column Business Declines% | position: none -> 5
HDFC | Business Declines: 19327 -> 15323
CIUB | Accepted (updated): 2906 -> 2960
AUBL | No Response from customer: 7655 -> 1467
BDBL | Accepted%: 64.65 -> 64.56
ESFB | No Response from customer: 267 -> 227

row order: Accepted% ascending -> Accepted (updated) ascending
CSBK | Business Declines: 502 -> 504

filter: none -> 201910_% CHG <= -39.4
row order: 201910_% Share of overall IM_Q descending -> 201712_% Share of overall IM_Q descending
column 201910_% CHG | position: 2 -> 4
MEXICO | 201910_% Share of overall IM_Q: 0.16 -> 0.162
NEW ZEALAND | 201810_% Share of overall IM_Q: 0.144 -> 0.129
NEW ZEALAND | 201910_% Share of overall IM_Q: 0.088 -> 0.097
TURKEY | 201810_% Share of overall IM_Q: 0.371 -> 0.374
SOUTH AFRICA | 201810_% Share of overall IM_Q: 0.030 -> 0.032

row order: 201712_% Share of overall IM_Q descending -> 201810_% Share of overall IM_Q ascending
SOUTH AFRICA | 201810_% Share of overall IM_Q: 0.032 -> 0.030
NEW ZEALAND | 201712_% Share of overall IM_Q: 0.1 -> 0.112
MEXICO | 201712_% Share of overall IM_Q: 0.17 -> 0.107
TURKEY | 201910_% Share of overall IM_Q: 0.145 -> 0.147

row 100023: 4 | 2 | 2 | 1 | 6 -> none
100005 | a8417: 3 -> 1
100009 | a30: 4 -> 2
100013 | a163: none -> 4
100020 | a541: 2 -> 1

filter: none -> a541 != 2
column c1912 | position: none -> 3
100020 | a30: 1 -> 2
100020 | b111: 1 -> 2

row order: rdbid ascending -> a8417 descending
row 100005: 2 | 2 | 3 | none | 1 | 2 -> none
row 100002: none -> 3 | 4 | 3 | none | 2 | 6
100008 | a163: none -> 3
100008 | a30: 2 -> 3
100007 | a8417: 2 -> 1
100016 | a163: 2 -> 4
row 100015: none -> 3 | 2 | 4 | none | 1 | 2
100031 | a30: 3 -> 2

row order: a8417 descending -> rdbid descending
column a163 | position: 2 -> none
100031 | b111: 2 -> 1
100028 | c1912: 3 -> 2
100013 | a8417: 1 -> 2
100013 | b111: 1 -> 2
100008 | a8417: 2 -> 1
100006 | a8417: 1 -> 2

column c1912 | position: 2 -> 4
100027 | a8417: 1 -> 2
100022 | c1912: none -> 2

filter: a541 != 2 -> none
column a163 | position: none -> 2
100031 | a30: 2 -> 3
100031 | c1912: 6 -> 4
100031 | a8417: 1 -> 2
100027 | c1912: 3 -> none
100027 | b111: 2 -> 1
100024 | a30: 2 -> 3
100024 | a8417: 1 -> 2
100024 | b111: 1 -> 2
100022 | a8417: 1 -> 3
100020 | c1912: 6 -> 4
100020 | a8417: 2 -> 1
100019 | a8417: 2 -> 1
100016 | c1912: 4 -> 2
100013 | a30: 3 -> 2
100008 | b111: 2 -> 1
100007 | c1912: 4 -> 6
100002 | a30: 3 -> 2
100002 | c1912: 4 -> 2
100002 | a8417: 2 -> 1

++++++++

Exercise directions — Copy nothing beyond the line containing "ESFB | No Response from customer: 267 -> 227". Transcribe exactly from the first line of the entries down to that line, inclusive.

Task result —
column Business Declines% | position: none -> 5
HDFC | Business Declines: 19327 -> 15323
CIUB | Accepted (updated): 2906 -> 2960
AUBL | No Response from customer: 7655 -> 1467
BDBL | Accepted%: 64.65 -> 64.56
ESFB | No Response from customer: 267 -> 227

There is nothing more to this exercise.